» Requirement
From the records below, print exactly the lines starting at the one containing "[274,565,526,587] geometries and" and ending at the one containing "[606,616,762,634] // Intersection", ends included, and nothing else.
START Data provided
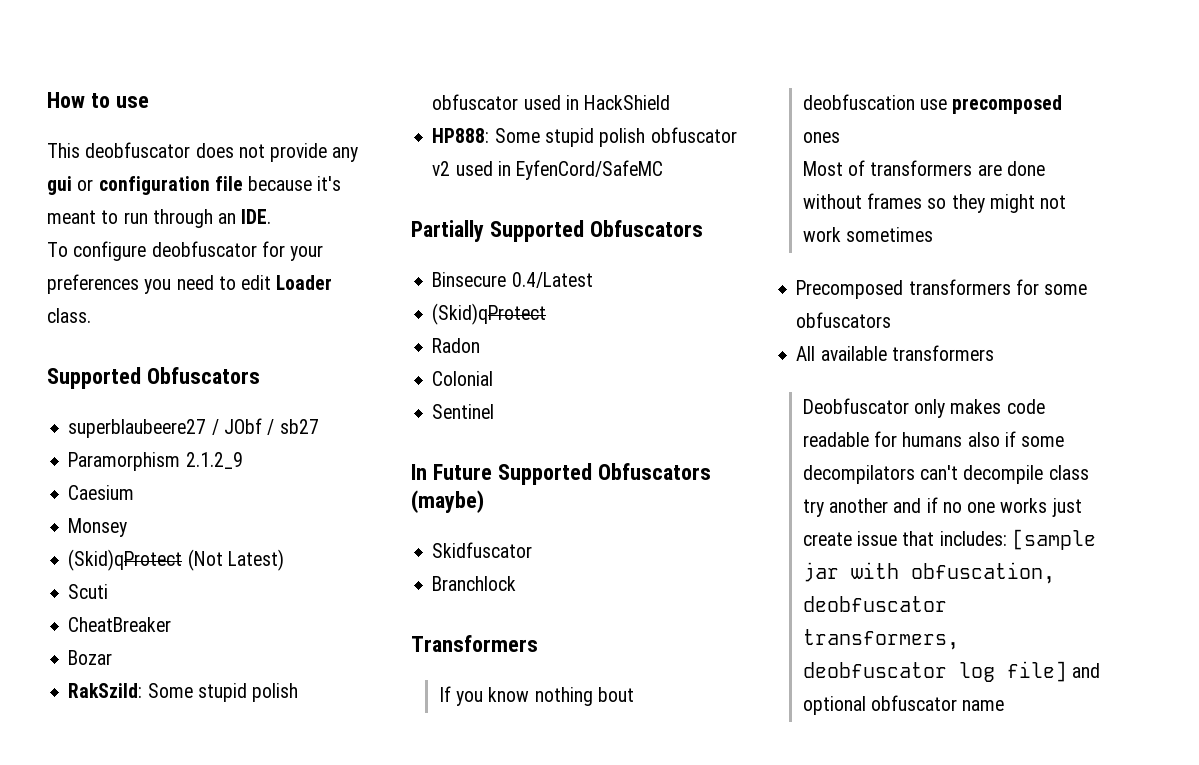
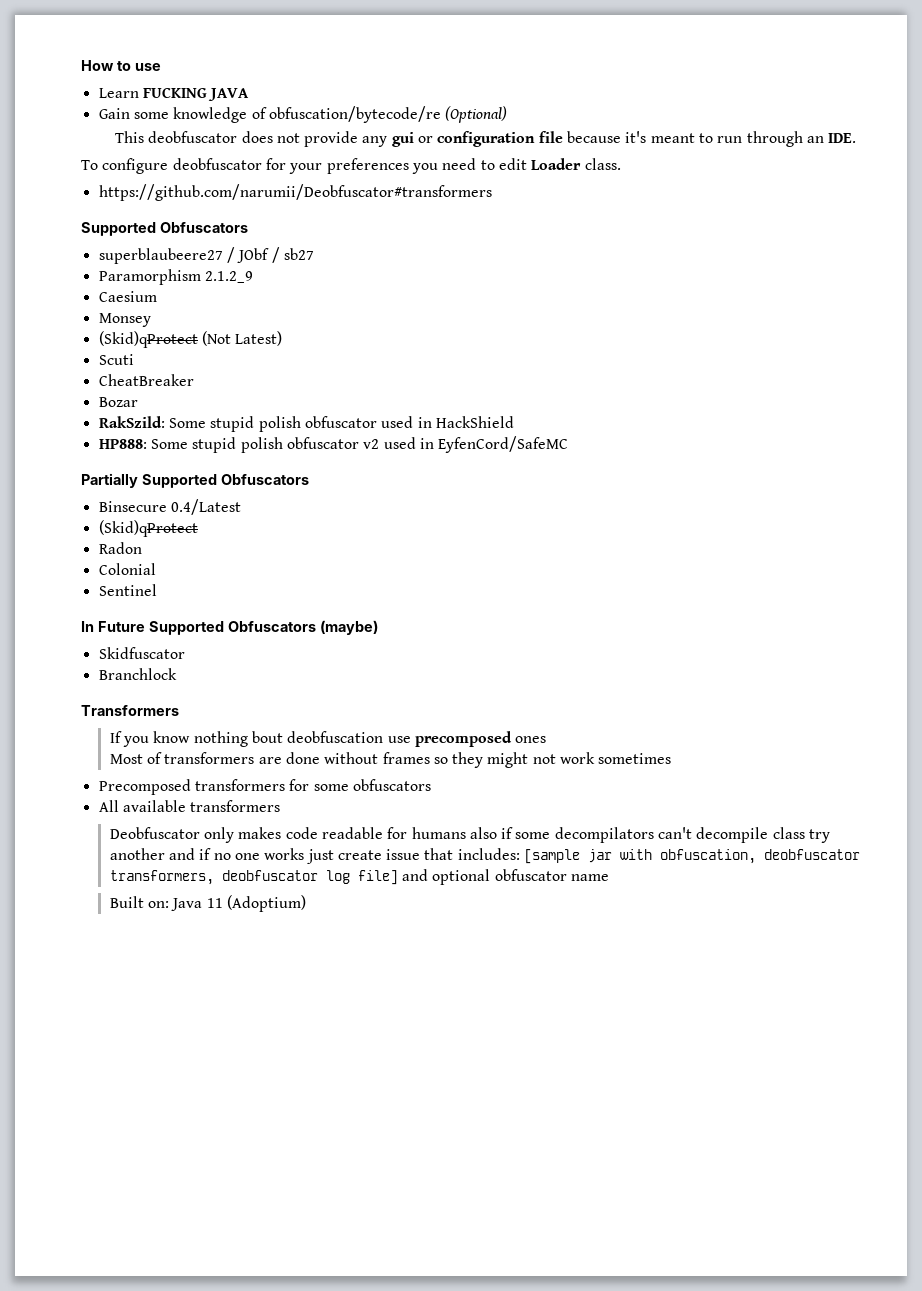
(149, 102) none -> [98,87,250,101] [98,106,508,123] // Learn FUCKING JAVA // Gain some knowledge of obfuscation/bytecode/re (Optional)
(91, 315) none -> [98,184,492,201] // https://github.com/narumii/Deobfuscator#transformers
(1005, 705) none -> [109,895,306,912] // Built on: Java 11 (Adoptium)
END Data provided
START Data provided
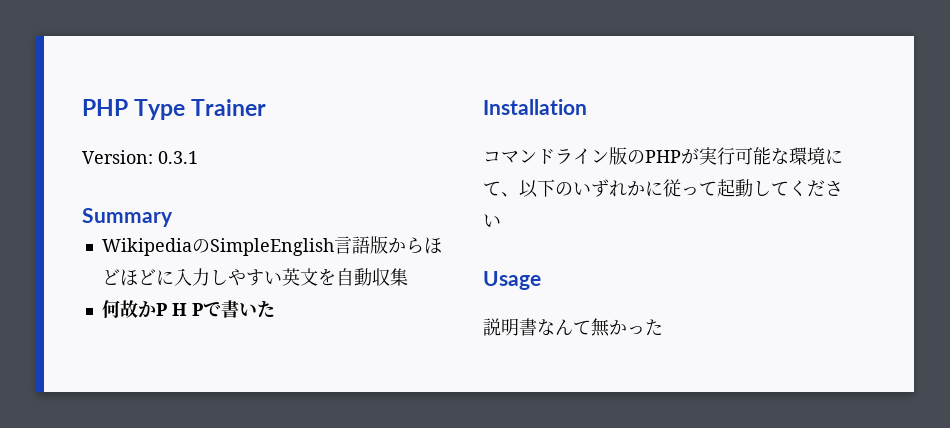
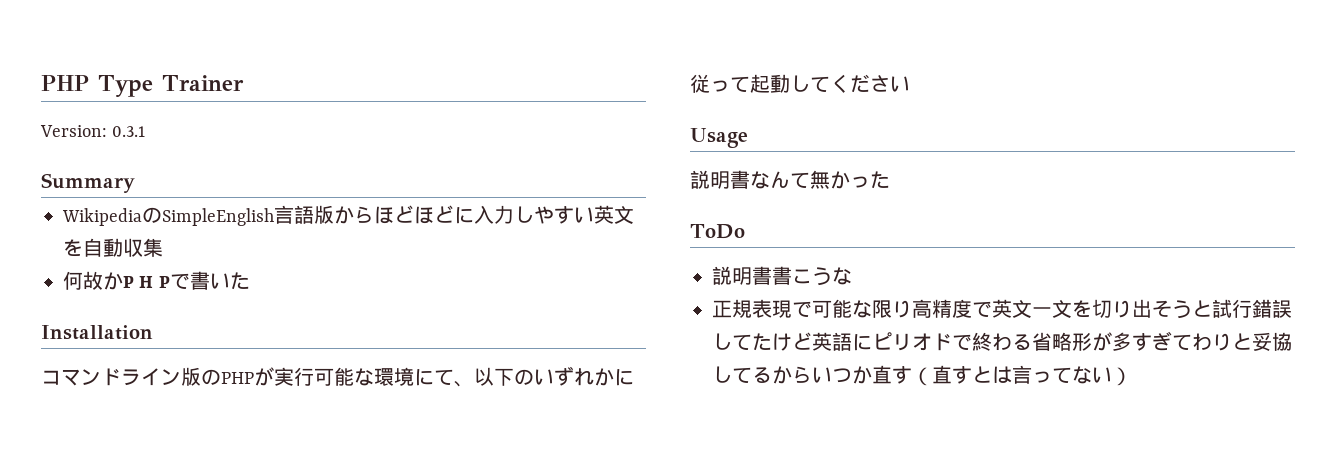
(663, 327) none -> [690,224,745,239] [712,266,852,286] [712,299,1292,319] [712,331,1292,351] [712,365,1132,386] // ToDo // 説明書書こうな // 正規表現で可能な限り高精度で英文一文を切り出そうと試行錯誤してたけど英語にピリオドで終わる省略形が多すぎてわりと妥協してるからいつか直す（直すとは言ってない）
END Data provided
START Data provided
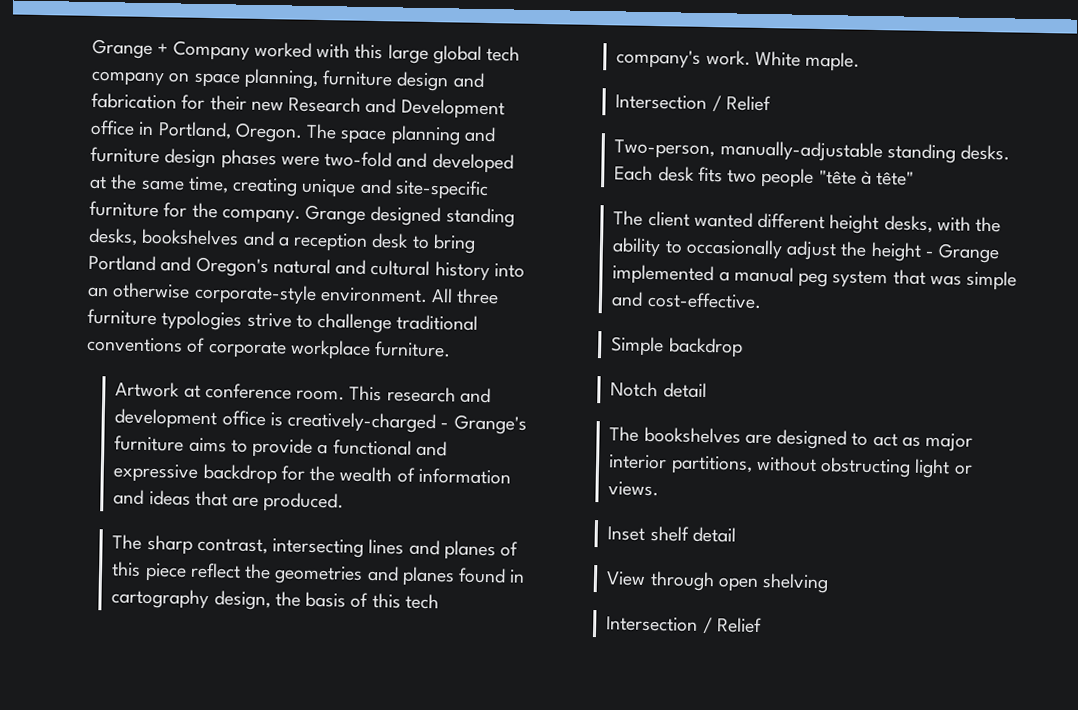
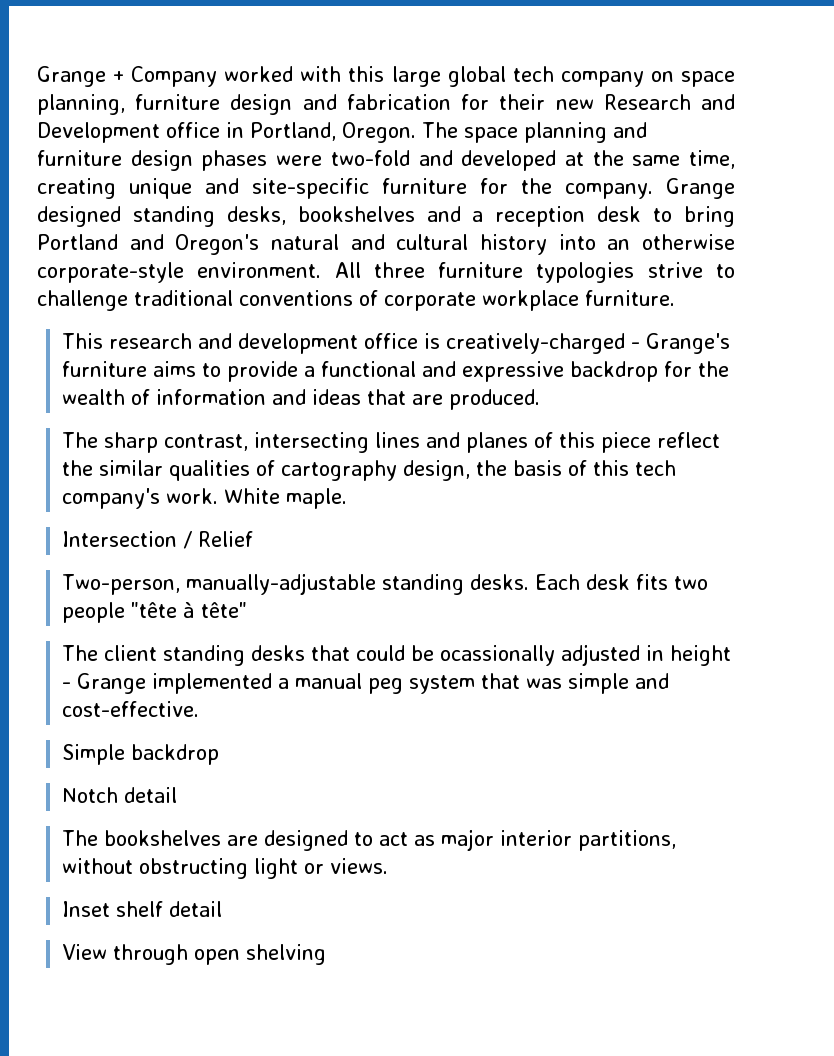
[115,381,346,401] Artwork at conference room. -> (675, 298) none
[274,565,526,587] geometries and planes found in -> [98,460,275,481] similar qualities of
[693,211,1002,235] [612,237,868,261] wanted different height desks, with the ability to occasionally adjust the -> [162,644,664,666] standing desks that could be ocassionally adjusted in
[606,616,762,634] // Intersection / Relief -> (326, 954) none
END Data provided
» Answer box
[274,565,526,587] geometries and planes found in -> [98,460,275,481] similar qualities of
[693,211,1002,235] [612,237,868,261] wanted different height desks, with the ability to occasionally adjust the -> [162,644,664,666] standing desks that could be ocassionally adjusted in
[606,616,762,634] // Intersection / Relief -> (326, 954) none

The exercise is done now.